Two questions, one cryptozoological and the other Fortean, nevertheless, are raised whenever there is new talk of such discoveries:
(1) Did these mammoths live during contemporary times with modern humans, as discussed by Heuvelmans and others?
(2) Were they frozen in a quick “flash freeze” incident, as first noted by Ivan T. Sanderson? In Sanderson’s 1960 Saturday Evening Post article, “Riddle of the Frozen Giants,” he wrote of his catastrophic astronomical theory to explain the frozen mammoths and frozen wooly rhinos. You will find that Sanderson’s claims were debunked because, among other items, mammoths were said to have rotten before they froze. Out of disfavor today, will future climatic studies find evidence for such events, in terms of Sanderson’s theory? Are new findings that the rotting happened as the permafrost was thawing and before the discoveries were made, assist with bringing Sanderson’s notions about frozen Pleistocene megafauna, into new critical review? And what can we learn from this new 2007 discovery?
Breaking news now comes of not a “decaying frozen mammoth” rotting in the tundra’s permafrost and being eaten by dogs, but of a baby, said to be the “best preserved specimen of its type.”
The BBC News has published the following, which I have edited to remove the general background information on mammoths (available with the original article, see url below):
A baby mammoth unearthed in the permafrost of north-west Siberia could be the best preserved specimen of its type, scientists have said. The frozen carcass is to be sent to Japan for detailed study.
The six-month-old female calf was discovered on the Yamal peninsula of Russia and is thought to have died 10,000 years ago. The animal’s trunk and eyes are still intact and some of its fur remains on the body. In terms of its state of preservation, this is the world’s most valuable discovery.
* * *
The 130cm (4ft 3ins) tall, 50kg Siberian specimen dates to the end of the last Ice Age, when the great beasts were vanishing from the planet. It was discovered by a reindeer herder in May this year. Yuri Khudi stumbled across the carcass near the Yuribei River, in Russia’s Yamal-Nenets autonomous district.
Last week, an international delegation of experts convened in the town of Salekhard, near the discovery site, to carry out a preliminary examination of the animal.
“The mammoth has no defects except that its tail was bit off,” said Alexei Tikhonov, vice director of the Zoological Institute of the Russian Academy of Sciences and a member of the delegation. “In terms of its state of preservation, this is the world’s most valuable discovery,” he said.

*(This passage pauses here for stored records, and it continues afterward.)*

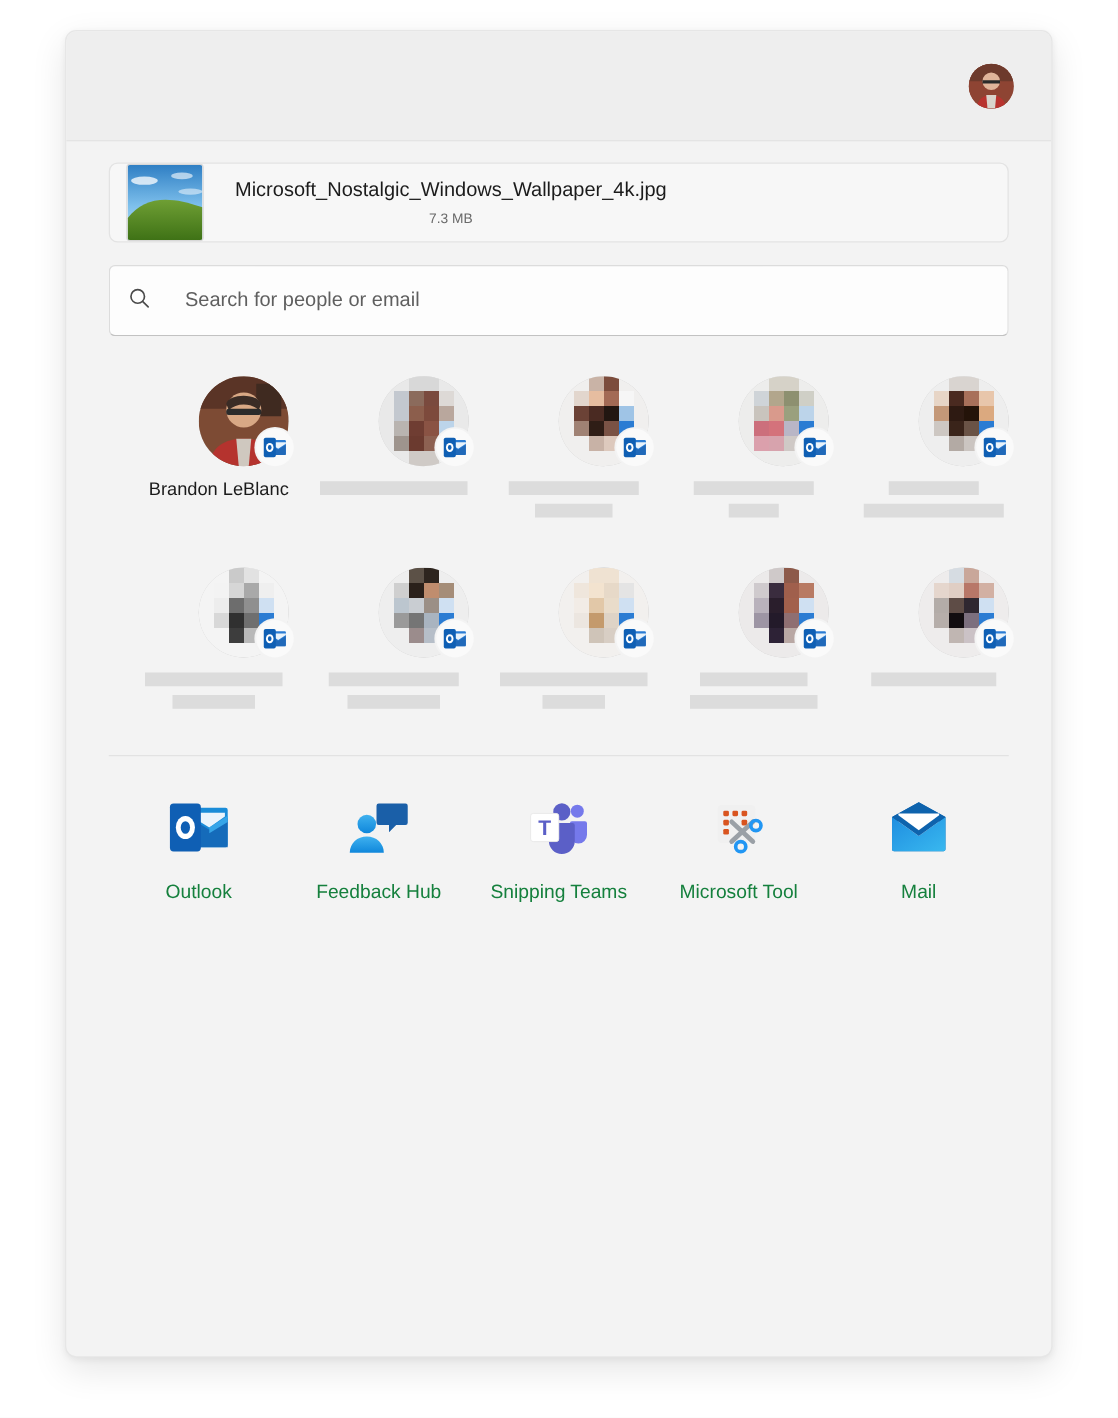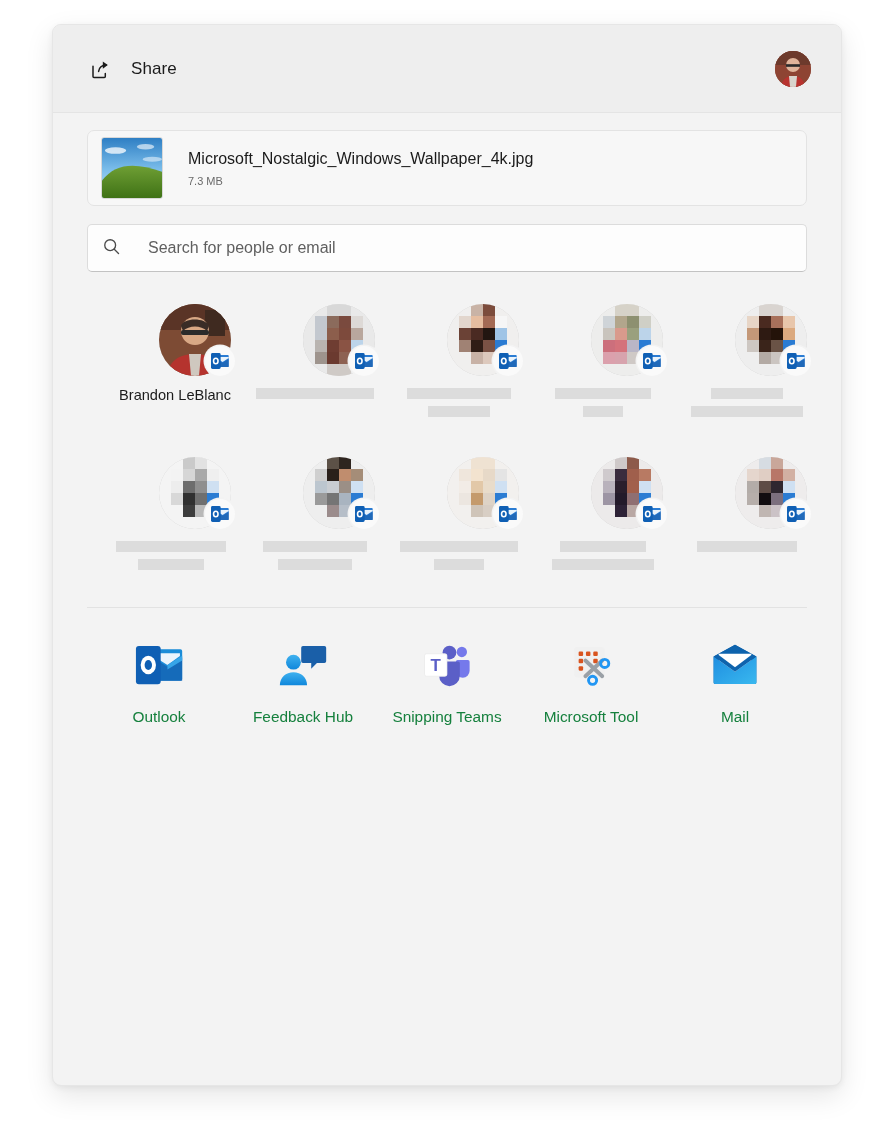"Share" div.title-left { html: <div> <span> <svg> <path></path> <path></path> <path></path> </svg> </span> <span>Share</span> </div> -> none }
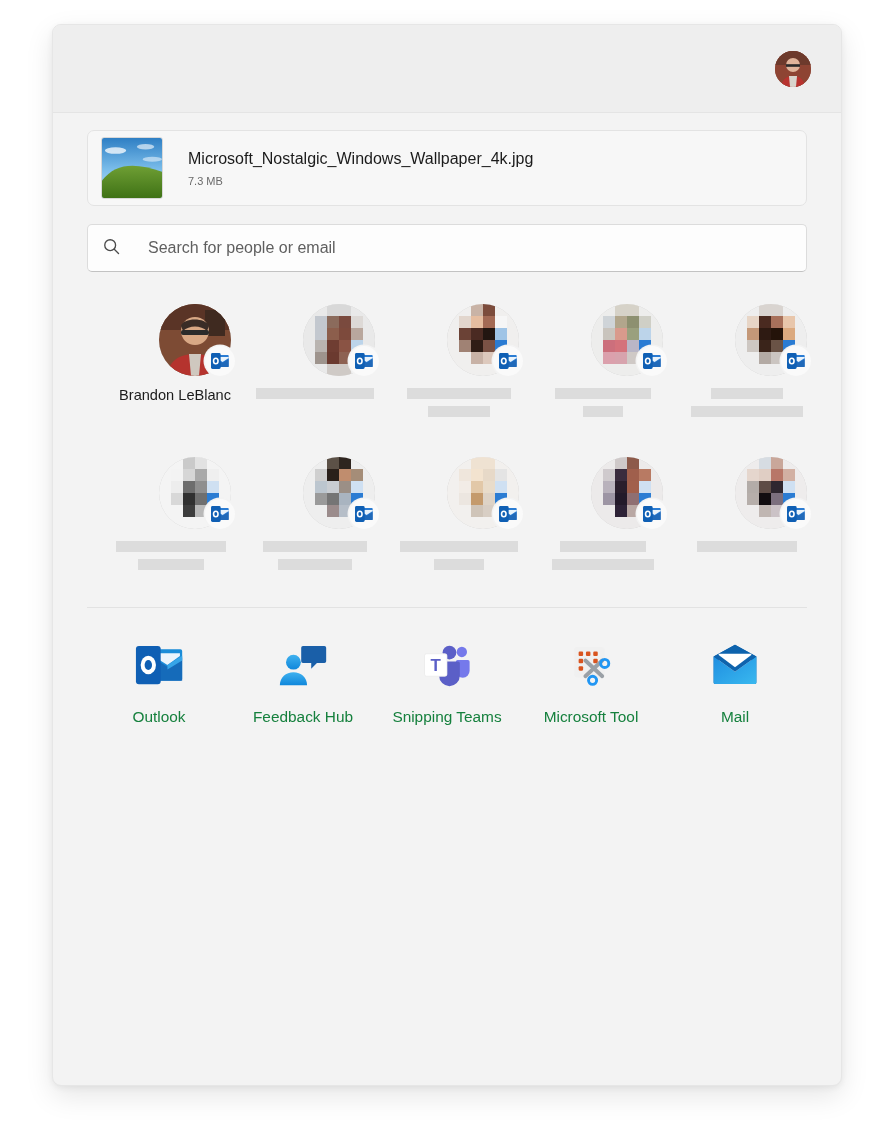"Microsoft_Nostalgic_Windows_Wallpaper_4k" .file-card { height: 76px -> 64px; text-align: none -> center }
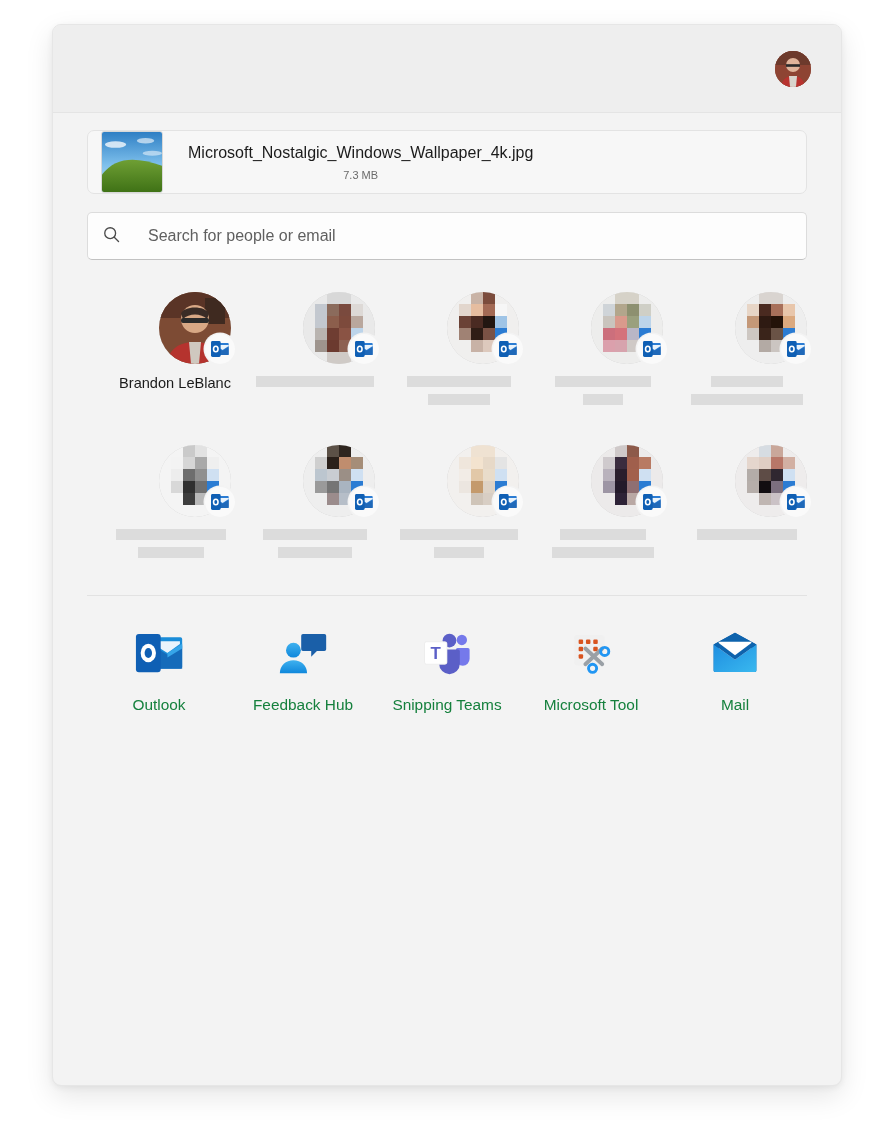"Search for people or email" .search-box { height: 48px -> 57px }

Larry Agenbroad, director of the Mammoth Site of Hot Springs research centre in South Dakota, US, said: “To find a juvenile mammoth in any condition is extremely rare.” Dr Agenbroad added that he knew of only three other examples.
Some scientists hold out hope that well preserved sperm or other cells containing viable DNA could be used to resurrect the mammoth.
Despite the inherent difficulties, Dr Agenbroad remains optimistic about the potential for cloning.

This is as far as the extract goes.